Whole exome sequencing (WES) was performed in a 24-year-old man who was healthy until the age of 16 years-old, when he manifested hidradenitis suppurativa. At 18, he was hospitalized for pneumonia, which resolved uneventfully. At the age of 21 he had a complicated Haemophilus influenzae pneumonia. At that time he was found to have absent IgG, IgA and IgM, no responses to recall antigens, no B cells yet normal T-cell subset. He is a tall, overweight patient with no dysmorphic features and no bone abnormalities, but presenting vitiligo. The patient has been on SCIg replacement and is asymptomatic since diagnosis.

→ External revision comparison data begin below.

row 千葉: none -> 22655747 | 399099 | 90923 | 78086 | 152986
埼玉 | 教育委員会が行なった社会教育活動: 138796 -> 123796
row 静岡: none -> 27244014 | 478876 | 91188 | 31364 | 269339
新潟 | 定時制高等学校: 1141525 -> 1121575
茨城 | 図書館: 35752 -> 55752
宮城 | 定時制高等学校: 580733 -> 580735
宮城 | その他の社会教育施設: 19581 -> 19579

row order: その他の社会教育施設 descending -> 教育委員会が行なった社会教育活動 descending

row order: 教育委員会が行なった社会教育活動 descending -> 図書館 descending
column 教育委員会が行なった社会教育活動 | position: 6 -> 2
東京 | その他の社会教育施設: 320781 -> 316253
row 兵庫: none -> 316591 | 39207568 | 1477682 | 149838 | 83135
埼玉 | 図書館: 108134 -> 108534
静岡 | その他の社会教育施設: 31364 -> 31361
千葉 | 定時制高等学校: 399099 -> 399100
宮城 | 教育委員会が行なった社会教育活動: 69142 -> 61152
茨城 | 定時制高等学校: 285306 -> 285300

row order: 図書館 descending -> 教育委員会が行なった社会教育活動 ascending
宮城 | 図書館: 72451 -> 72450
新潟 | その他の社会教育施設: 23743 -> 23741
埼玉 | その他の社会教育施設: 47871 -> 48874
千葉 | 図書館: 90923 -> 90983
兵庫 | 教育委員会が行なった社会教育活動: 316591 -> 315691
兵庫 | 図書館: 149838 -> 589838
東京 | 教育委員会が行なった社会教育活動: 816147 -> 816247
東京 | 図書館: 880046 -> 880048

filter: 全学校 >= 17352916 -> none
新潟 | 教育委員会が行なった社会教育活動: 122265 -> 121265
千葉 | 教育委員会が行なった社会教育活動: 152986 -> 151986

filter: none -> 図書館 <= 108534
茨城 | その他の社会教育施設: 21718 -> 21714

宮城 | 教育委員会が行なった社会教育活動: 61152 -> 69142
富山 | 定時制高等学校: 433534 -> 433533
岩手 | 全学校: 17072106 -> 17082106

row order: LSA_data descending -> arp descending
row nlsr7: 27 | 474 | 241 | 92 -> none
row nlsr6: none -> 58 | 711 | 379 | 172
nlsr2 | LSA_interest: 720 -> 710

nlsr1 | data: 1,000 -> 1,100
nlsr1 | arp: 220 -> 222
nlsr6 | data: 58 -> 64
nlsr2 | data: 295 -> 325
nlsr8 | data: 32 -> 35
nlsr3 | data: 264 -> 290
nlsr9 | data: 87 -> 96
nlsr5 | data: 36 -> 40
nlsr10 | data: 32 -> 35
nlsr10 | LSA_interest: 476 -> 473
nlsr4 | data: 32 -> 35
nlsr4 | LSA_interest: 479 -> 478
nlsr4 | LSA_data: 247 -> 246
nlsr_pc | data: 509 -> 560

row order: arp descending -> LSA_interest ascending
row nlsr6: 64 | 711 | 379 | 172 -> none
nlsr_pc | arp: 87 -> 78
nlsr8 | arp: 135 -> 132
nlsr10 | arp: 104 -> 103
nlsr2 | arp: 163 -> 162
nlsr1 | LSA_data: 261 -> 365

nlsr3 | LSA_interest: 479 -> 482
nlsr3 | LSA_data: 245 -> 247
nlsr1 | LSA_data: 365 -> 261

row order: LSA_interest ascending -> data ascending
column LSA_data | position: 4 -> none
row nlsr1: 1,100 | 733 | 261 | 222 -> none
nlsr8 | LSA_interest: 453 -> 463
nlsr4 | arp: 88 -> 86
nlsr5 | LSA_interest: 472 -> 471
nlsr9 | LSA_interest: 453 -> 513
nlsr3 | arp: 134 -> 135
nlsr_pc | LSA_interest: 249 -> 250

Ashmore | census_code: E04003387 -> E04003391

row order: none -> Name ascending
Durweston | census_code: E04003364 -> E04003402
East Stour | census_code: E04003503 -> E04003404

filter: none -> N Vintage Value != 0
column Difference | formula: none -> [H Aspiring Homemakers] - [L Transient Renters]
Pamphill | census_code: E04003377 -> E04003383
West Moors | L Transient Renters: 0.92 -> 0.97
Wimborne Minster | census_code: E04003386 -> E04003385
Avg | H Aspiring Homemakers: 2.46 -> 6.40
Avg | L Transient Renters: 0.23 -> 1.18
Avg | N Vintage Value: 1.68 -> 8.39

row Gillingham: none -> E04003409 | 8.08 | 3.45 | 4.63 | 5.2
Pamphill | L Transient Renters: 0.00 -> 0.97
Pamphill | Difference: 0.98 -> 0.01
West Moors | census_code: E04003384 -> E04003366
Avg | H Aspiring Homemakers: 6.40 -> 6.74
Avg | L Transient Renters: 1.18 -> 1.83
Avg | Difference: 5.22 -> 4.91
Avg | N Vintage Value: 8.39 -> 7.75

WES identified a homozygous mutation in LIG4 (p.R278H), previously reported as pathogenic, resulting in radiosensitivity and in a subtle VDJ recombination defect. Two other homozygous patients have been described, with very different phenotypes: one with normal development and radiosensitivity manifested as detrimental response to acute leukemia therapy, and one with developmental delay, dysmorphic features and pancytopenia.
We report the first DNA Ligase IV deficient patient with isolated late-onset agammaglobulinemia as unveiled by an unbiased sequencing approach.